WORK TO BE COMPLETED -
In the data below, restate exactly the lines from the one with "text-transform: uppercase;" to the final line, both included, but not the pictures.

DATASET EXTRACT -
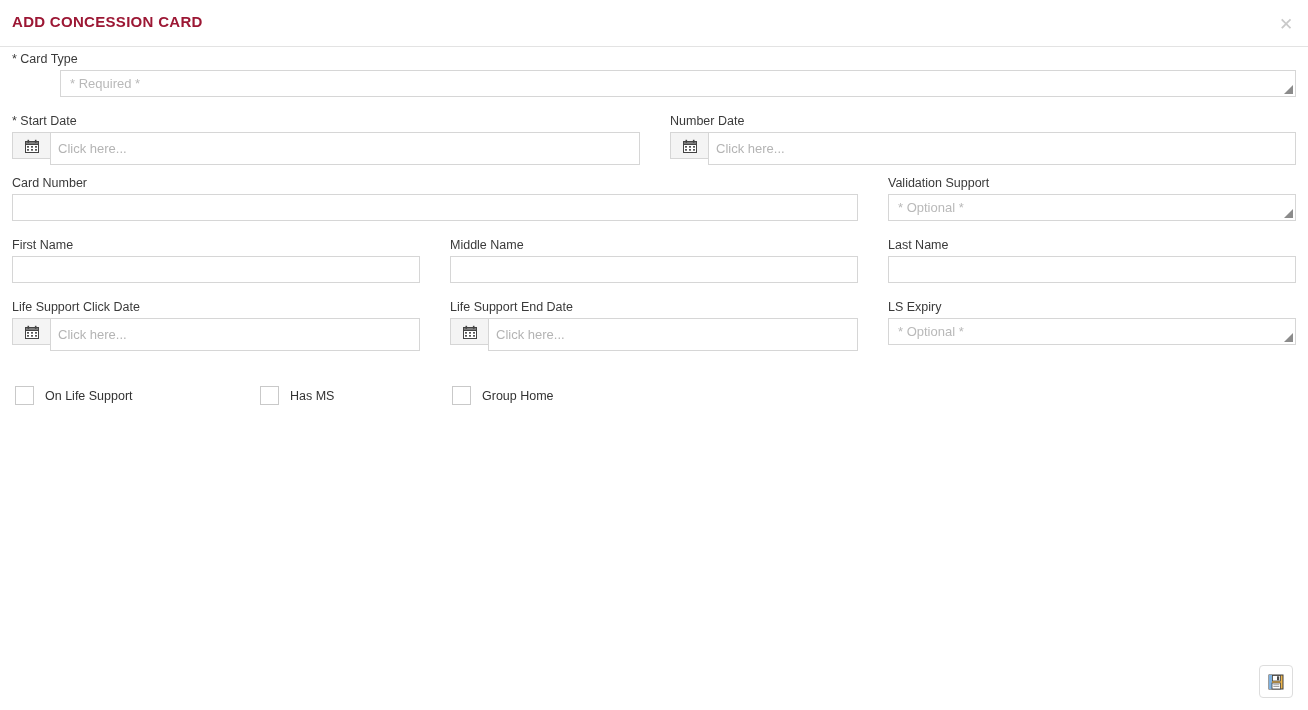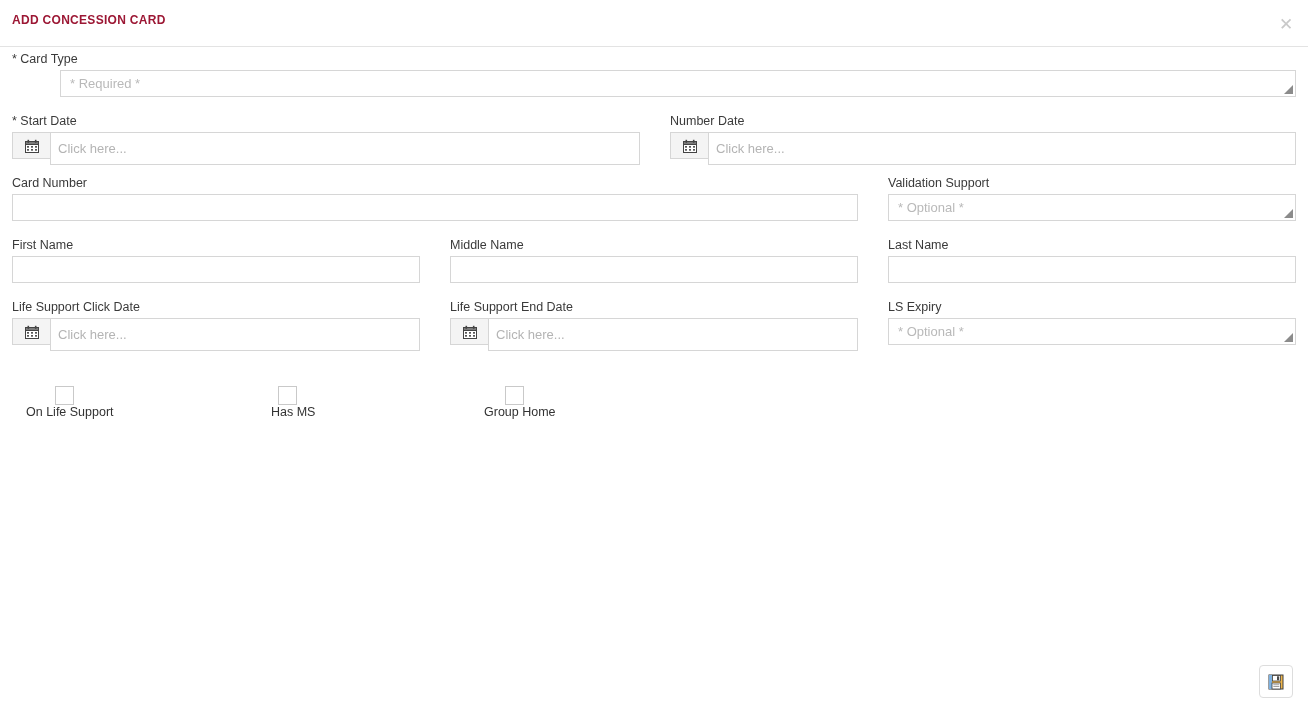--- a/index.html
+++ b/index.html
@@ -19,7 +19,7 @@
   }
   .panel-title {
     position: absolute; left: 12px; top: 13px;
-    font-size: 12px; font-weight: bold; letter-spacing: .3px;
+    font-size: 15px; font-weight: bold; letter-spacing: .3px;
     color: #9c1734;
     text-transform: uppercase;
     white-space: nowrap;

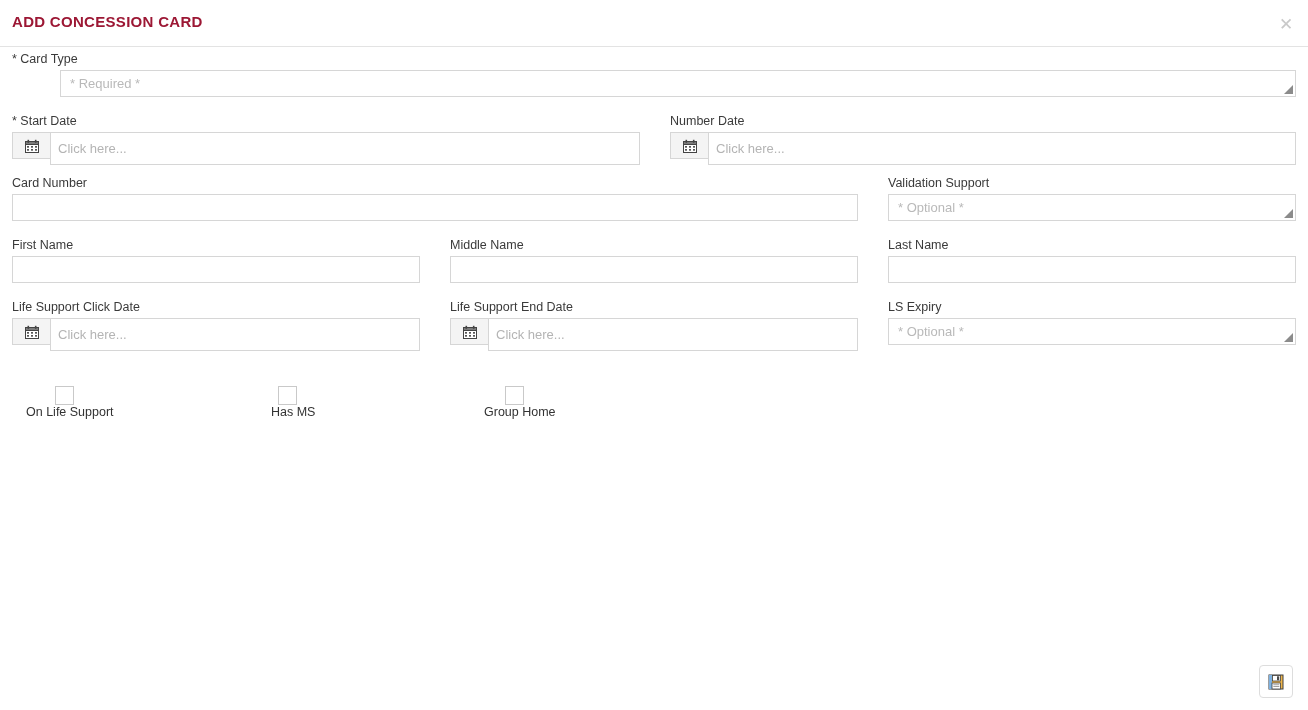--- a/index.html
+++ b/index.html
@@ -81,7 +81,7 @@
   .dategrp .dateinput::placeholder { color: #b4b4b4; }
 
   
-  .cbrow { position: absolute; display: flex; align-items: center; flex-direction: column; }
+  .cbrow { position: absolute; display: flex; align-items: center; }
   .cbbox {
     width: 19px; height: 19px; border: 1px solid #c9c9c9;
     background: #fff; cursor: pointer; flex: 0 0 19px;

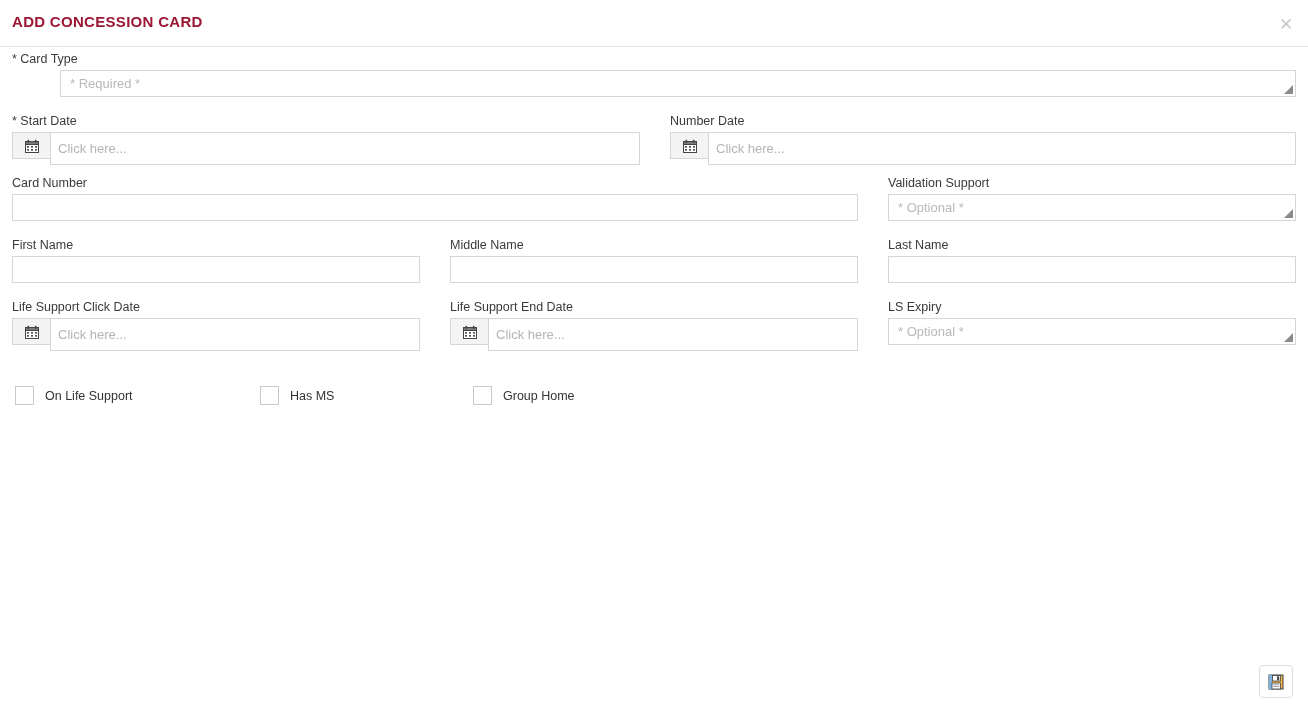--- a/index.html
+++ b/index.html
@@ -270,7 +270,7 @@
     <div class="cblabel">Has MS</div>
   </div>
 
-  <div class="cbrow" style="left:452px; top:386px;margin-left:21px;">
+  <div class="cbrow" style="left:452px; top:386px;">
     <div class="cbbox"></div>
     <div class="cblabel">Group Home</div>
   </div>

ANSWER TO THE EXERCISE -
     text-transform: uppercase;
     white-space: nowrap;

--- a/index.html
+++ b/index.html
@@ -81,7 +81,7 @@
   .dategrp .dateinput::placeholder { color: #b4b4b4; }
 
   
-  .cbrow { position: absolute; display: flex; align-items: center; flex-direction: column; }
+  .cbrow { position: absolute; display: flex; align-items: center; }
   .cbbox {
     width: 19px; height: 19px; border: 1px solid #c9c9c9;
     background: #fff; cursor: pointer; flex: 0 0 19px;

--- a/index.html
+++ b/index.html
@@ -270,7 +270,7 @@
     <div class="cblabel">Has MS</div>
   </div>
 
-  <div class="cbrow" style="left:452px; top:386px;margin-left:21px;">
+  <div class="cbrow" style="left:452px; top:386px;">
     <div class="cbbox"></div>
     <div class="cblabel">Group Home</div>
   </div>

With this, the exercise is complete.